Download The Former Soviet Union and East Central Europe between Conflict and Reconciliation Book in PDF, Epub and Kindle

This volume examines the role of identity formation and stages of sequencing of the steps of reconciliation – which is an enduring rather than ad an ad hoc phenomenon. RIPAR 4 asks for both the challenges to it from the domestic and international systems and the actors involved, as well as for the role of »history,« »memory« and »remembrance« either as catalysts for or obstacles to reconciliation. The analyzing of the connection among the past, the present and the future in actual or prospective reconciliation embraces all these topics and questions.Influenced by the crisis in the former Sovjet Union following the March 2014 Russian annexation/integration of Crimea and the movement of Russian soldiers into Eastern Ukraine to aid Ukrainian separatists the essays in this volume were written in 2015. »Reconciliation« is a frequently ill-defined term. As an aspiration in this volume it encompasses three senses: an incipient, thin and minimal form amounting to passive, peaceful coexistence after enmity; a more elaborate, intermediate and engaged form that is captured by the term rapprochement; and a thick or fuller form denoting active friendship, empathy, trust, magnanimity and, ultimately, amity. Beyond the definitional goal, the volume addresses ten themes. Firstly, reconciliation is being questioned as a process and/ or a terminal condition. A view is made on the requirements for the transition from conflict to a reconciliatory process, and the obstacles to beginning a process of reconciliation. Its »soft« and »hard« expressions inter alia in emotional and political dimensions are also subject of the author's interest. The observations about conflict and cooperation offered in this volume wish to add significantly to the burgeoning literature of reconciliation. These essays demonstrate that we need a variety of disciplinary and theoretical perspectives to grapple with conflict and to promote reconciliation.

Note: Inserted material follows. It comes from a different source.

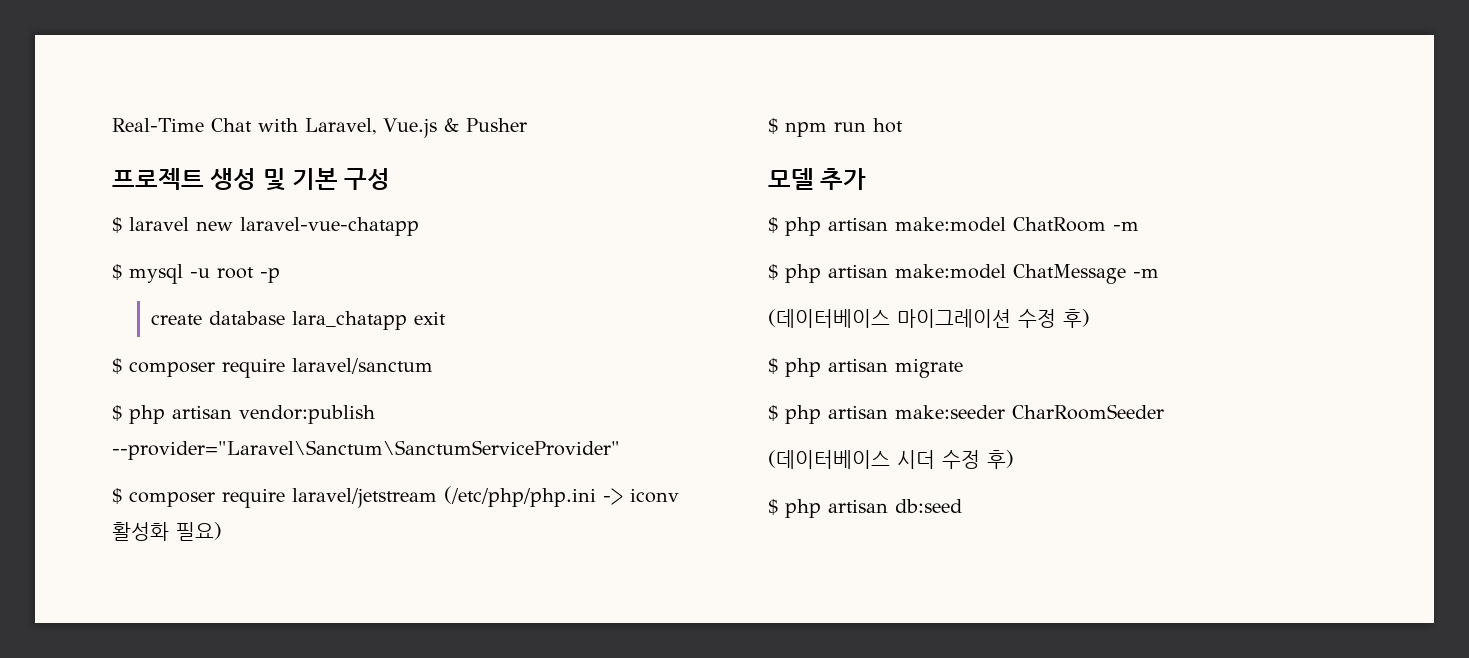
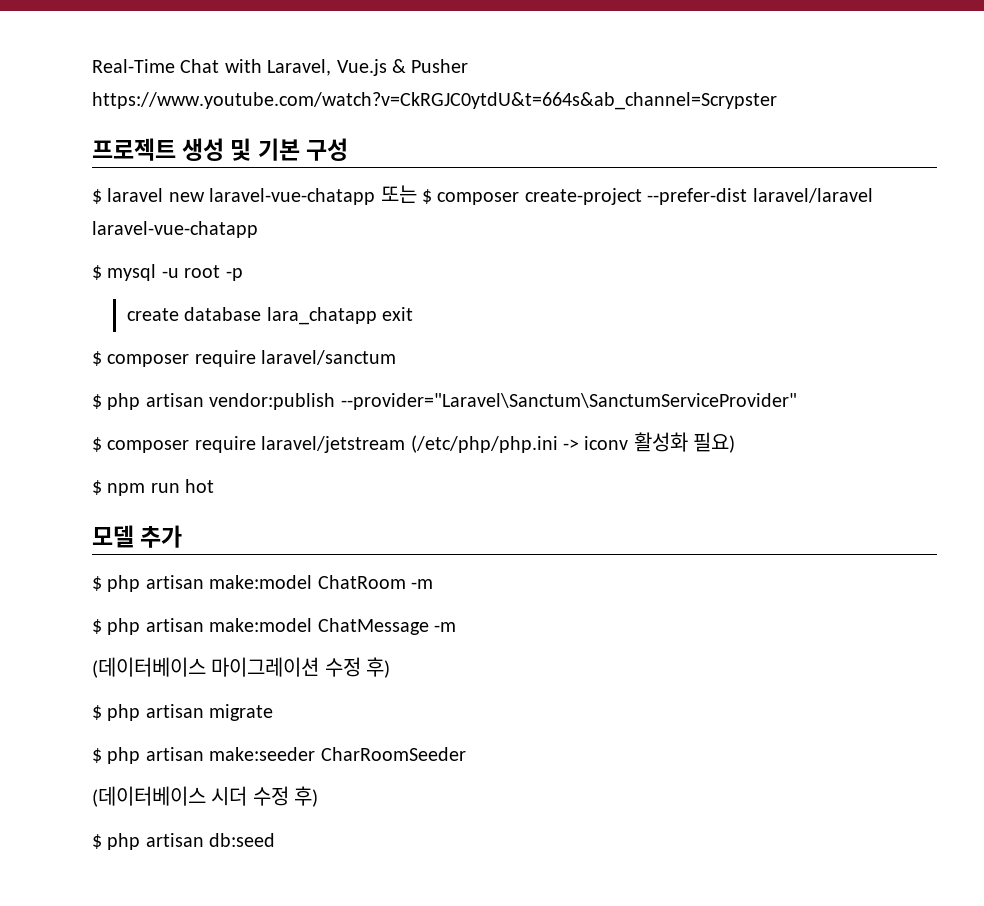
(527, 125) none -> [92,92,777,110] https://www.youtube.com/watch?v=CkRGJC0ytdU&t=664s&ab_channel=Scrypster
(419, 226) none -> [380,185,873,205] [92,221,258,238] 또는 $ composer create-project --prefer-dist laravel/laravel laravel-vue-chatapp

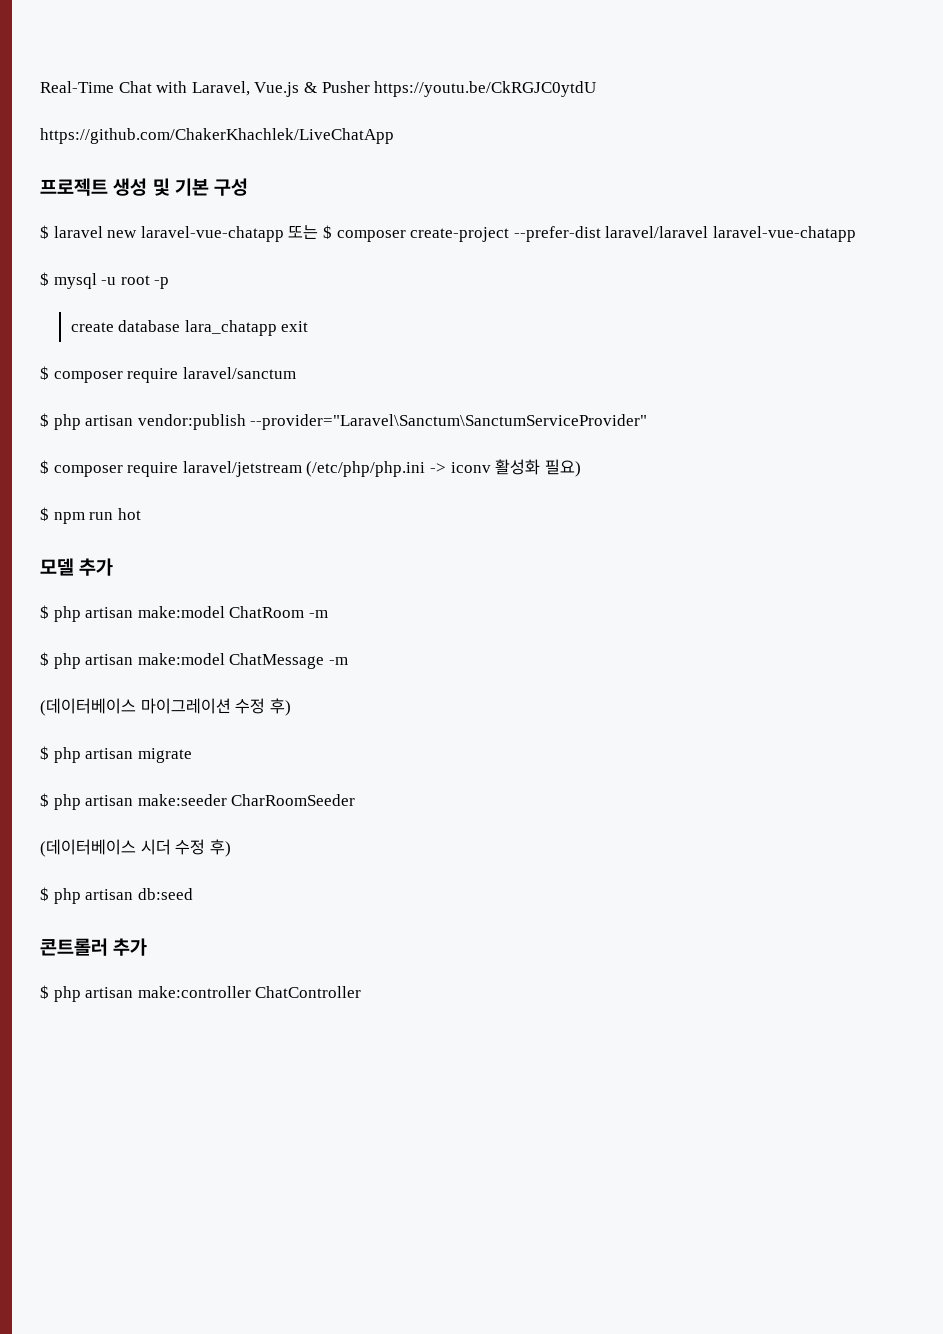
[92,92,777,110] https://www.youtube.com/watch?v=CkRGJC0ytdU&t=664s&ab_channel=Scrypster -> [374,81,597,97] [40,128,394,144] https://youtu.be/CkRGJC0ytdU // https://github.com/ChakerKhachlek/LiveChatApp
(276, 840) none -> [40,938,148,956] [40,985,362,1002] // 콘트롤러 추가 // $ php artisan make:controller ChatController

Narratives of Exile and Identity

Narratives of Exile and Identity
Author: Tomas balkelis
Publsiher: Central European University Press
Total Pages: 230
Release: 2018-05-30
Genre: Social Science
ISBN: 9789633861837

Download Narratives of Exile and Identity Book in PDF, Epub and Kindle

In an innovative effort to situate Baltic testimonies to the Gulag in the broader international context of research on displacement and memory, scholars from the Baltic States, Western Europe, Canada, and the United States seek answers to the following questions: Do different groups of deportees experience deportation differently? How do the accounts of women, children and men differ in their representation? Do various ethnic groups remember the past differently: how do they use historical and cultural paradigms to structure their experience in unique ways? The scholars researched the archives, read testimonies, interviewed former deportees, and examined artifacts of memory produced since the late 1980s, applying crossdisciplinary approaches used at the study of the Holocaust testimonies; the testimonies of women have received a particular emphasis. The essays in the book also examine the issues of transmittance, commemoration and public uses of the memory of deportations in contemporary social, cultural and political contexts of Baltic societies, including the reflection of Gulag legacy in literature, the cinema and museums.